Joe Ponder

Posted on Monday, December 25th, 2017 by John Wood
Joe Ponder, from Love Valley, North Carolina, was a truck driver who injured his neck in an accident in 1970. As a part of his rehab, his doctor recommended strengthening his neck muscles and Ponder did so by lifting a bucket with a towel wrapped around the handle clenched in his teeth. Each day he added a little more water to the bucket until it became full.
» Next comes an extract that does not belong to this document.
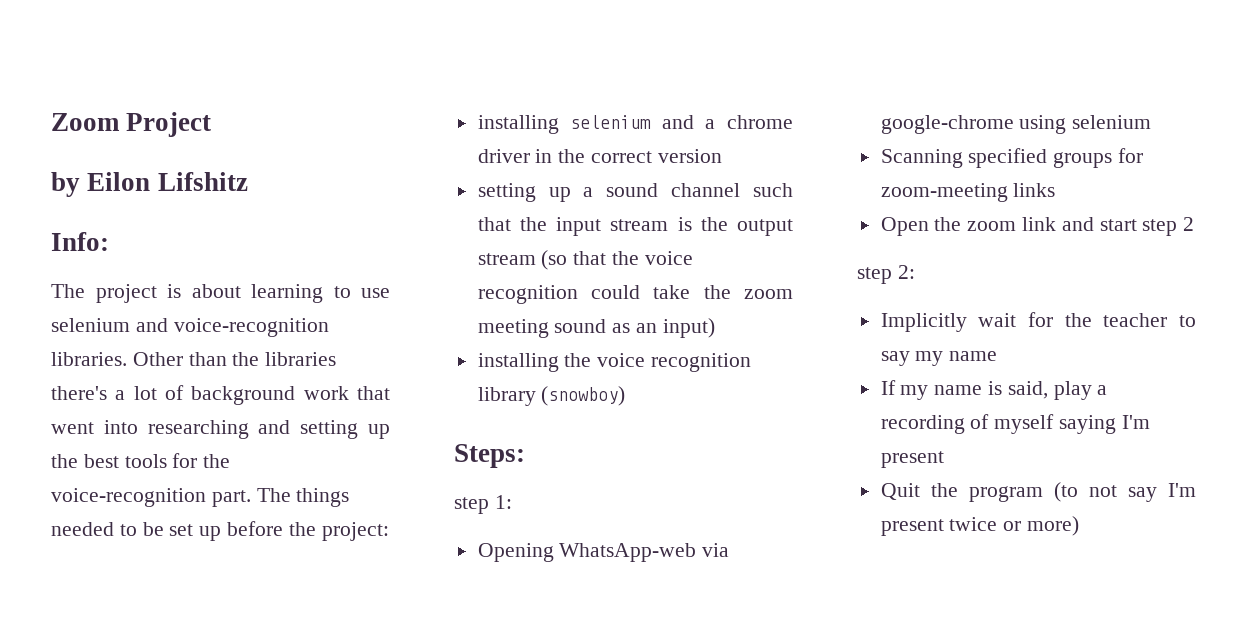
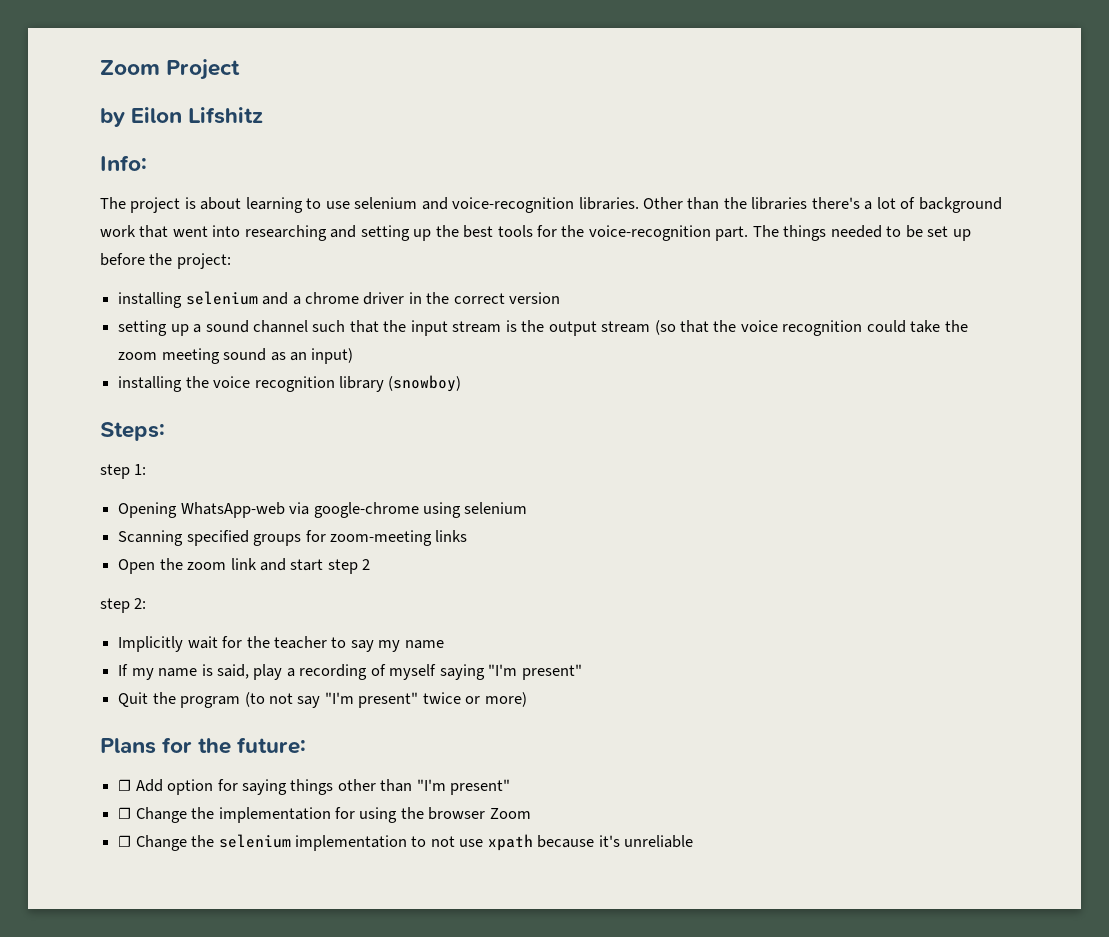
[1121,415,1150,429] [880,451,944,468] I'm present -> [488,664,582,680] "I'm present"
[1168,483,1196,497] [880,519,944,536] I'm present -> [324,692,419,708] "I'm present"
(1080, 526) none -> [100,737,307,754] [118,779,511,795] [118,807,531,823] [118,834,694,851] // Plans for the future: // ☐ Add option for saying things other than "I'm present" // ☐ Change the implementation for using the browser Zoom // ☐ Change the selenium implementation to not use xpath because it's unreliable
Joe began to lift other heavy objects with the power of his teeth and jaws and it took him around the world: with his teeth, he lifted giant pumpkins, livestock, Miss Nude America and Miss Nude World (at the same time!) and towed a fully loaded tractor trailer. Ponder made it into Ripley’s Believe it or not, The Guinness Book of World Record, performed on the David Letterman Show and received a fitness award from President Jimmy Carter. Once Joe also smashed some concrete blocks while swinging a 20pound sledge hammer clenched in his teeth! The pumpkin above weighed “only” 343 lbs, he easily lifted one over 600 lbs.

Lee “Strongman” Jones

Posted on Wednesday, February 15th, 2017 by John Wood
Lee “Strongman” Jones does his thing back in the mid-1950’s. We don’t know anything about the man other than he obviously has a pretty strong set of choppers.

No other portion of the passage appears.